TASK
In the entries that follow, find the line containing "background: #4d7c0f ->" and the line containing "font-style: italic ->", then retype exactly the lines from the first through the second, pictures excluded.

DATA EXTRACT

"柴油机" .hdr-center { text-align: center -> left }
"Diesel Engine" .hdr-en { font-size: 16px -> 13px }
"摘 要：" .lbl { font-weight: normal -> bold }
==
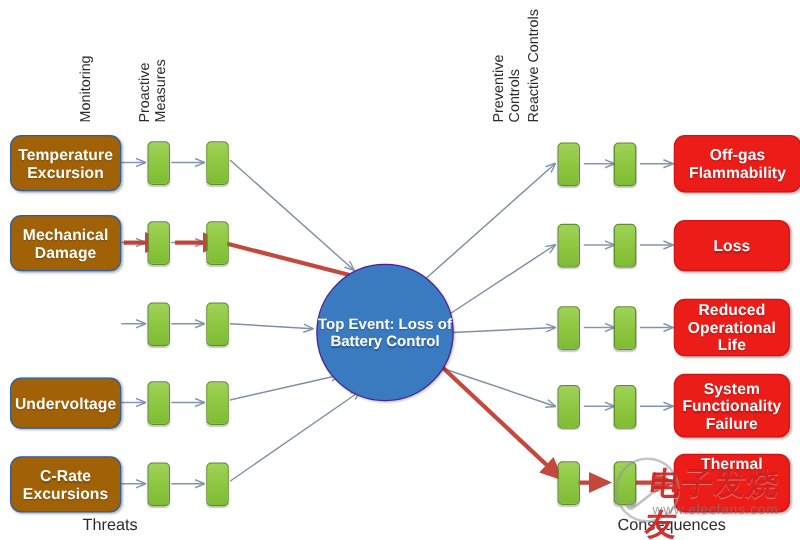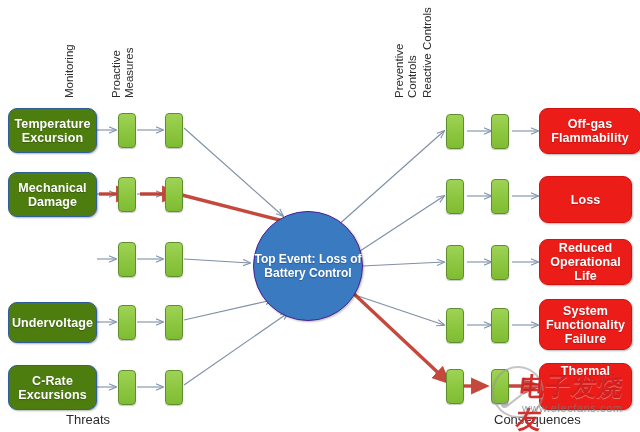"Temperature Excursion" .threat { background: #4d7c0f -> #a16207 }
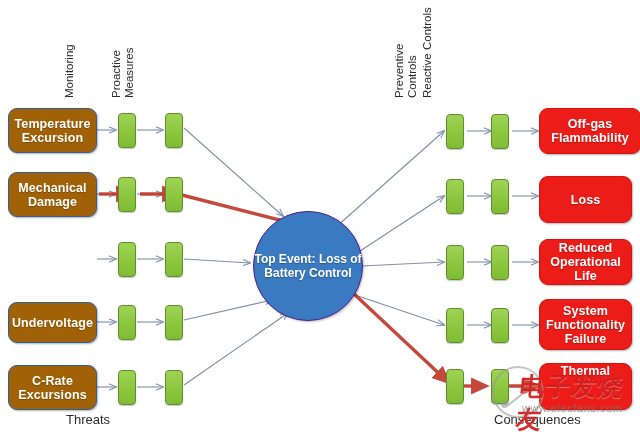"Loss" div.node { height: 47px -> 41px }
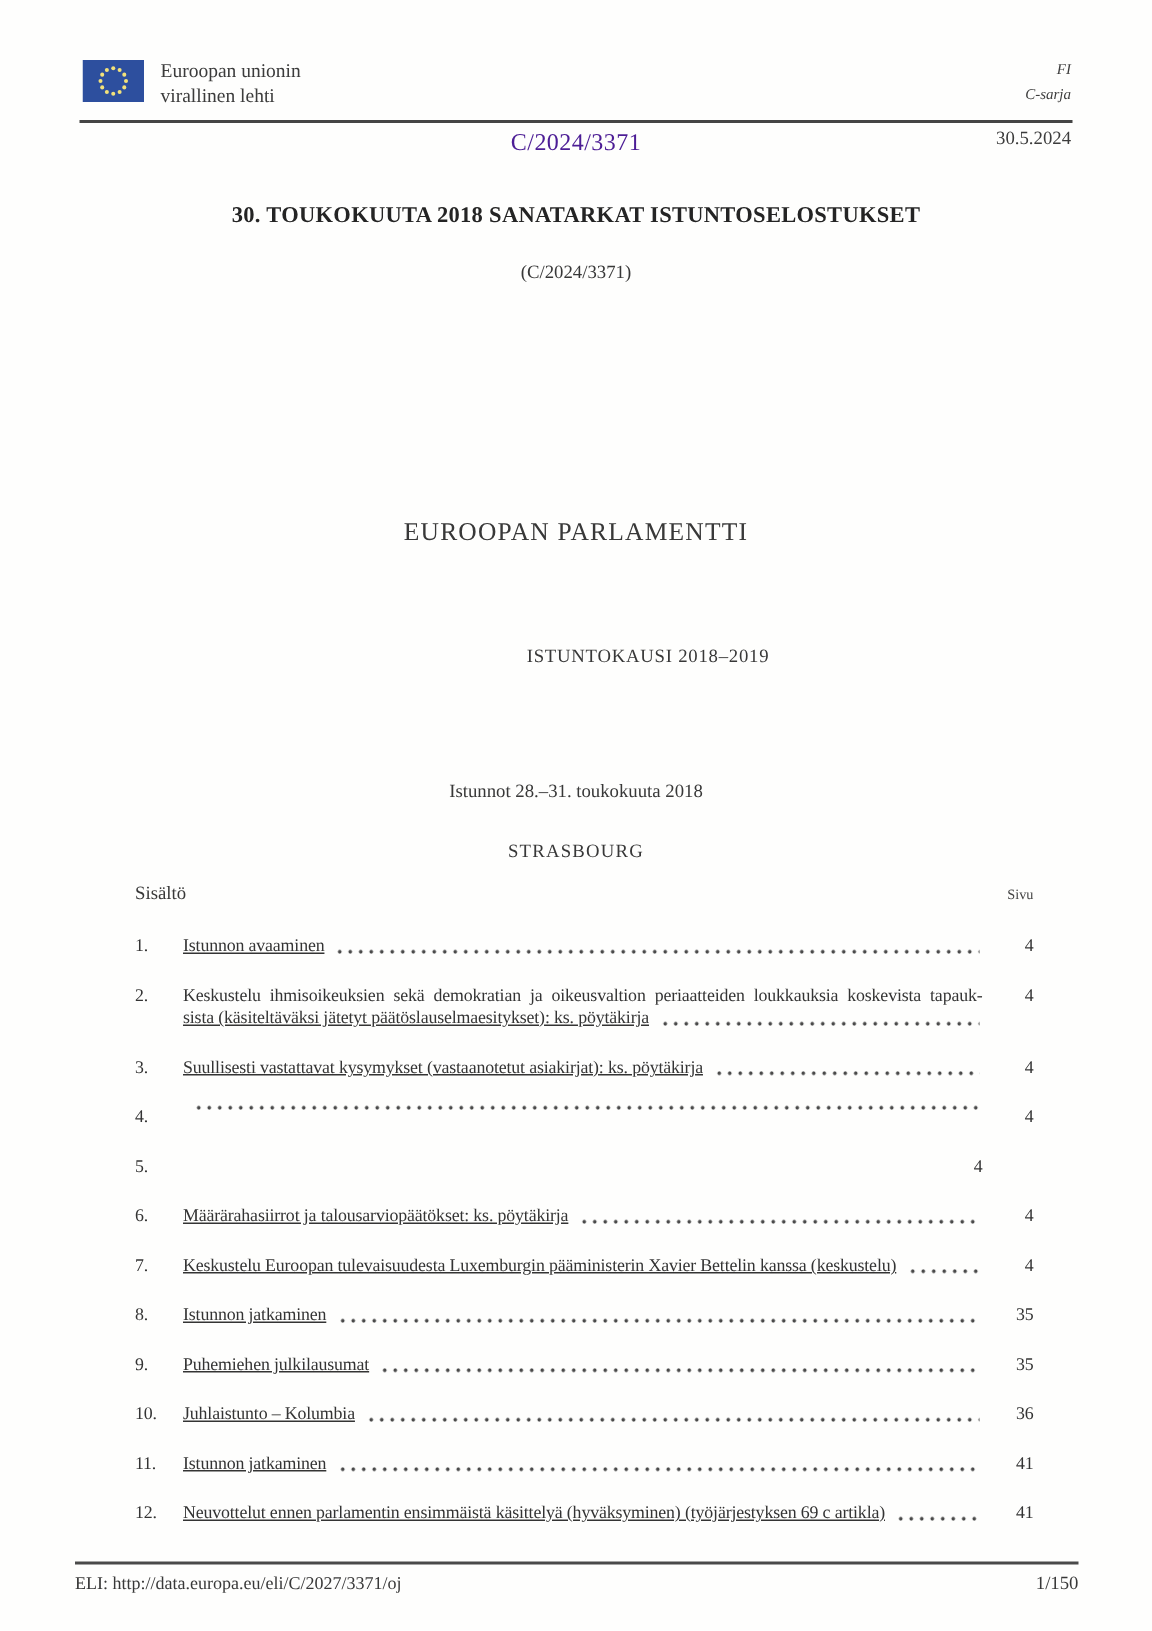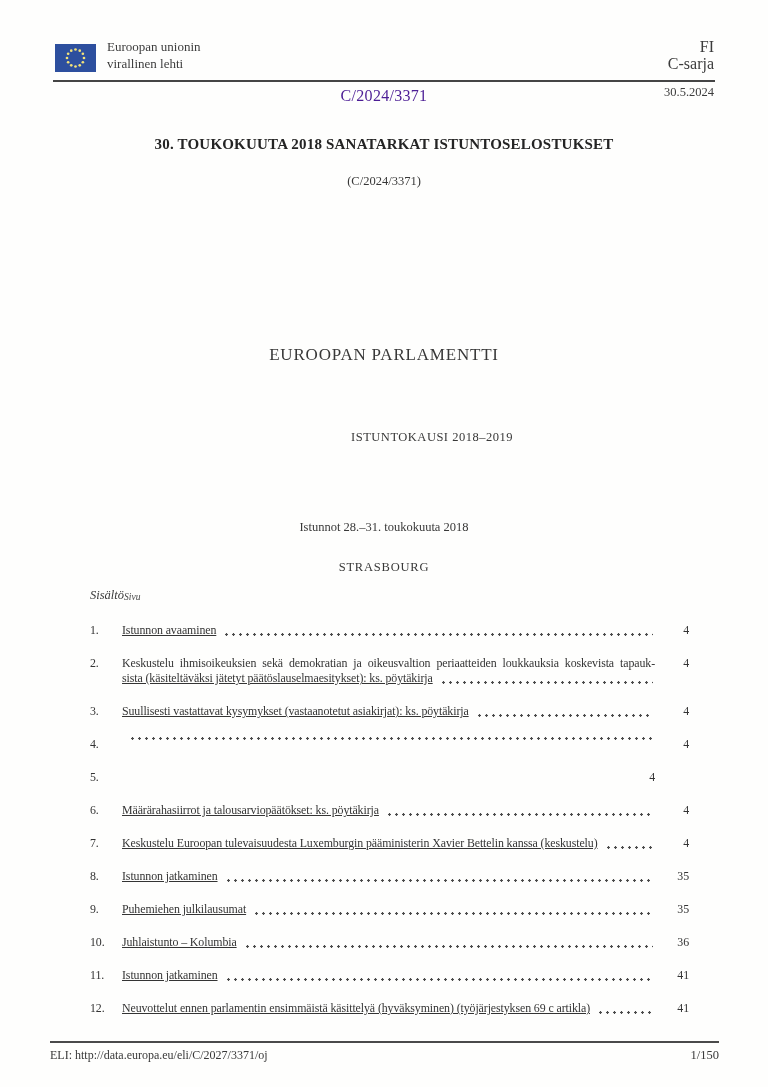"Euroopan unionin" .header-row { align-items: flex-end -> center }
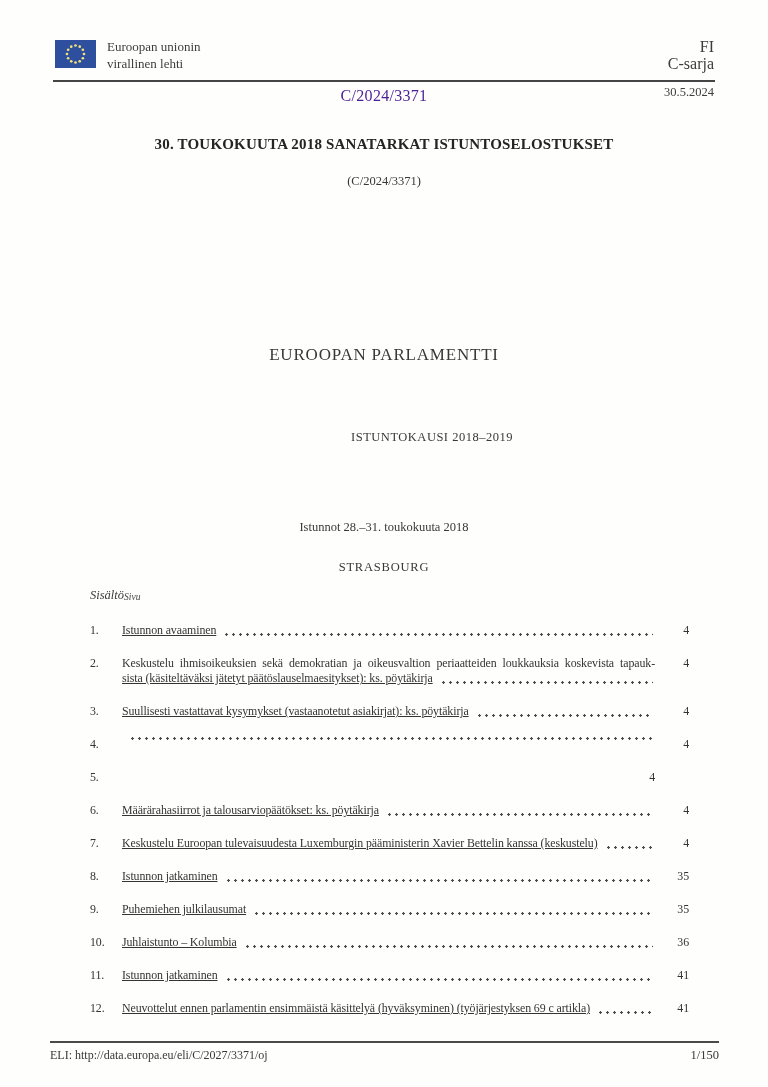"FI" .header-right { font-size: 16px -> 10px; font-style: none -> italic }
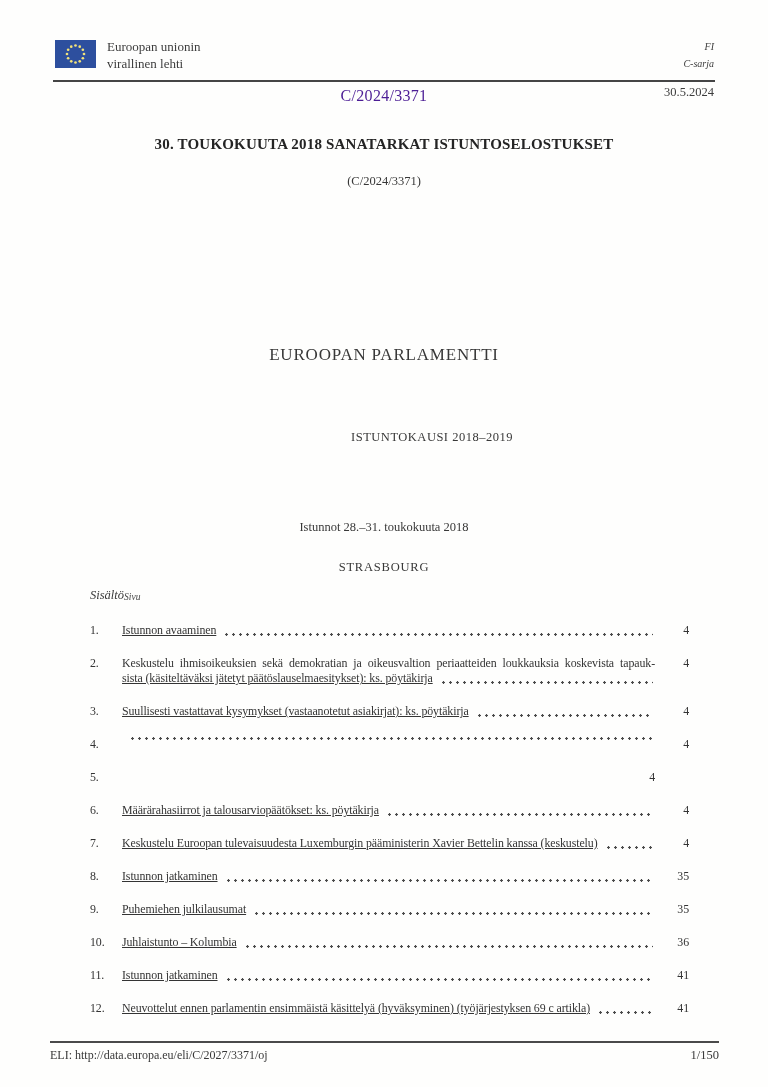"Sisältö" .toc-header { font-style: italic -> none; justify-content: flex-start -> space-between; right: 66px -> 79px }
---
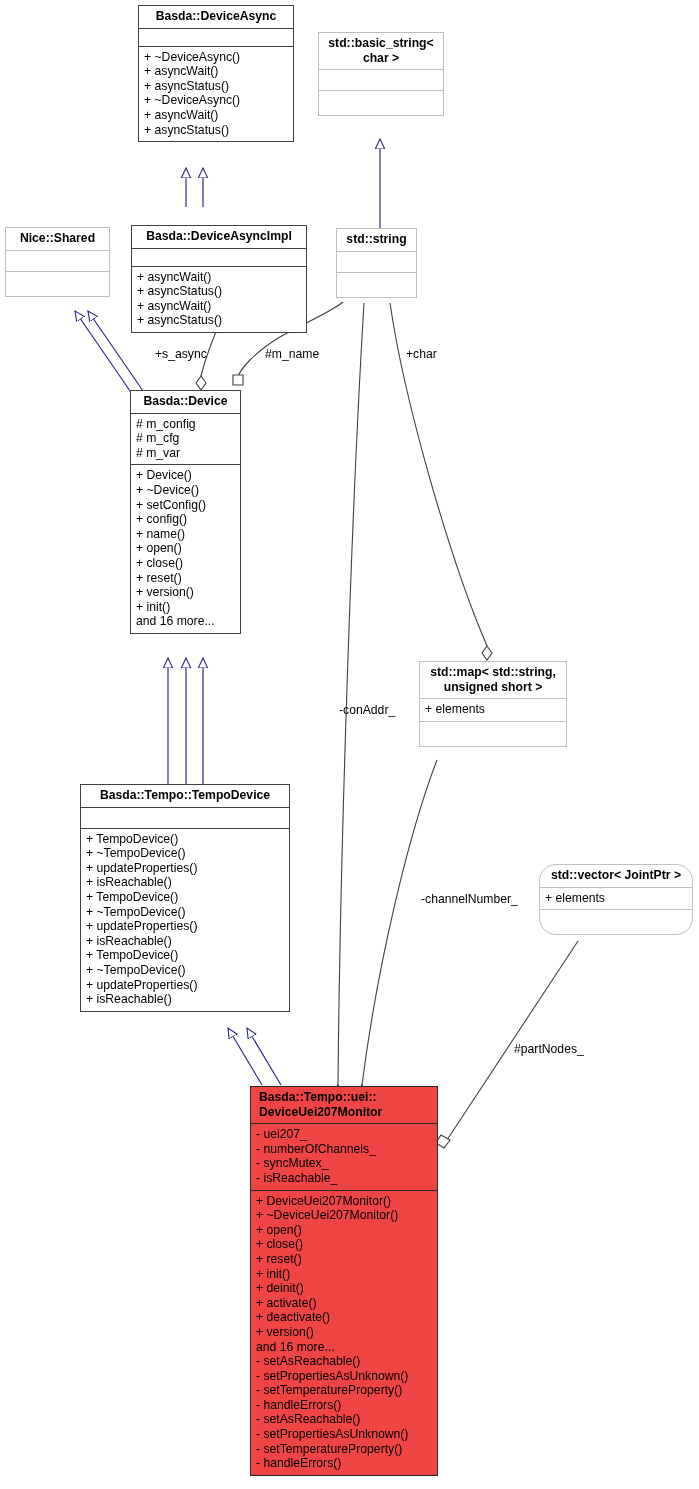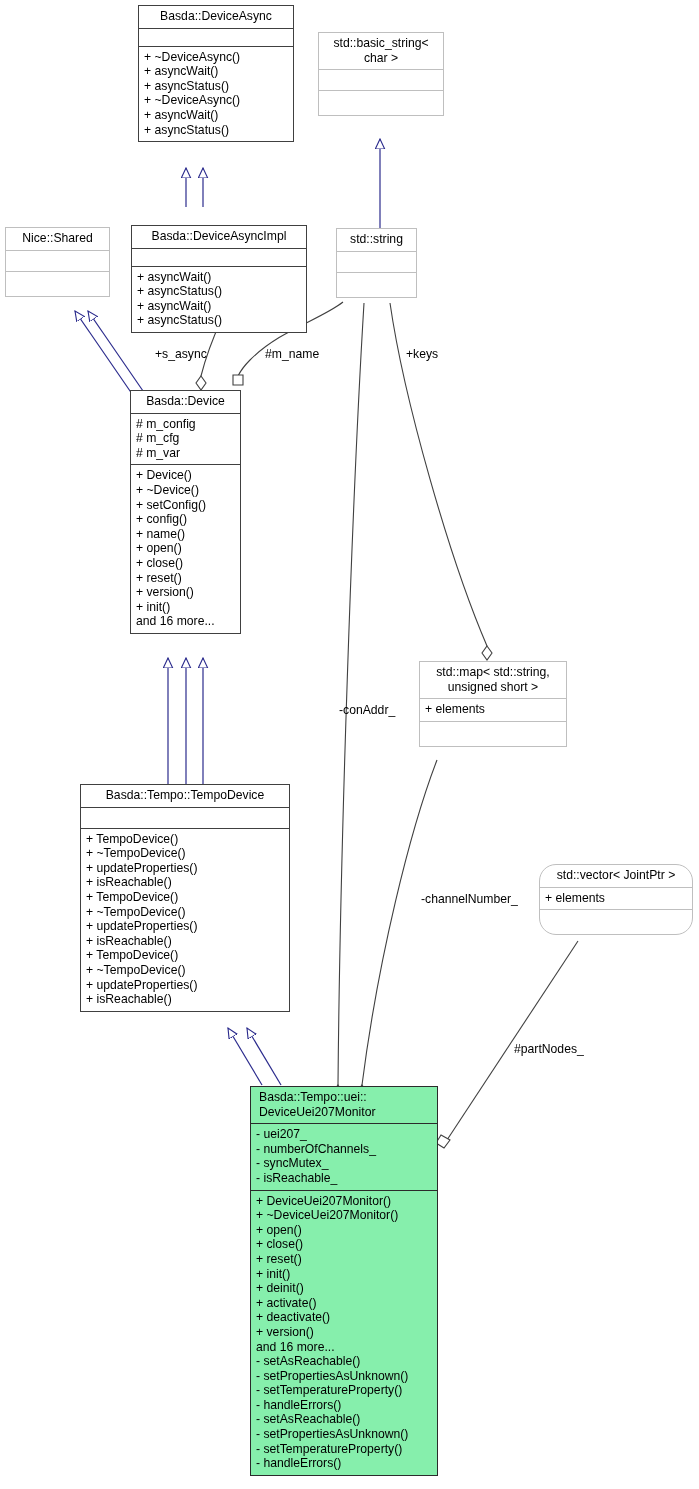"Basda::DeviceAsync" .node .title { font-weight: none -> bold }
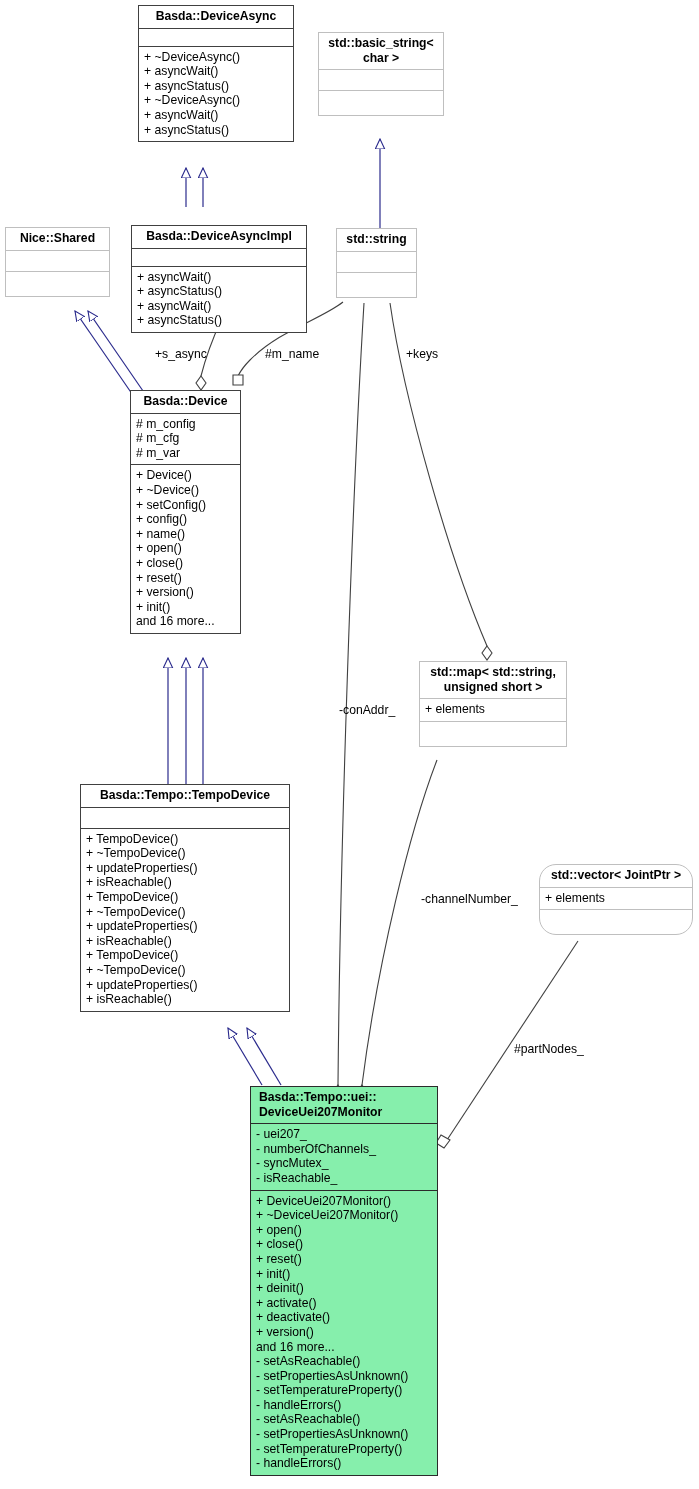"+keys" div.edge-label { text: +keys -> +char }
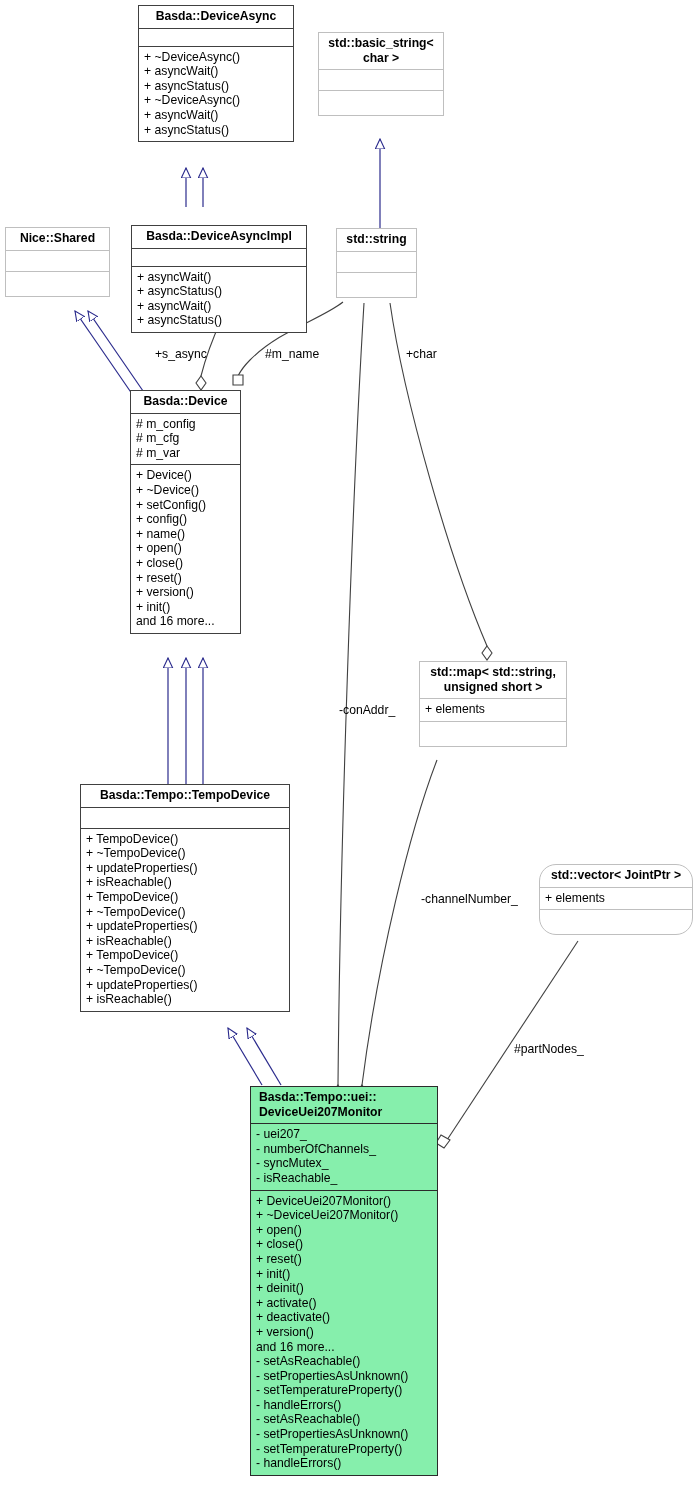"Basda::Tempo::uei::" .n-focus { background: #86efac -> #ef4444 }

TASK SOLUTION
"Temperature Excursion" .threat { background: #4d7c0f -> #a16207 }
"Loss" div.node { height: 47px -> 41px }
"Euroopan unionin" .header-row { align-items: flex-end -> center }
"FI" .header-right { font-size: 16px -> 10px; font-style: none -> italic }
"Sisältö" .toc-header { font-style: italic -> none; justify-content: flex-start -> space-between; right: 66px -> 79px }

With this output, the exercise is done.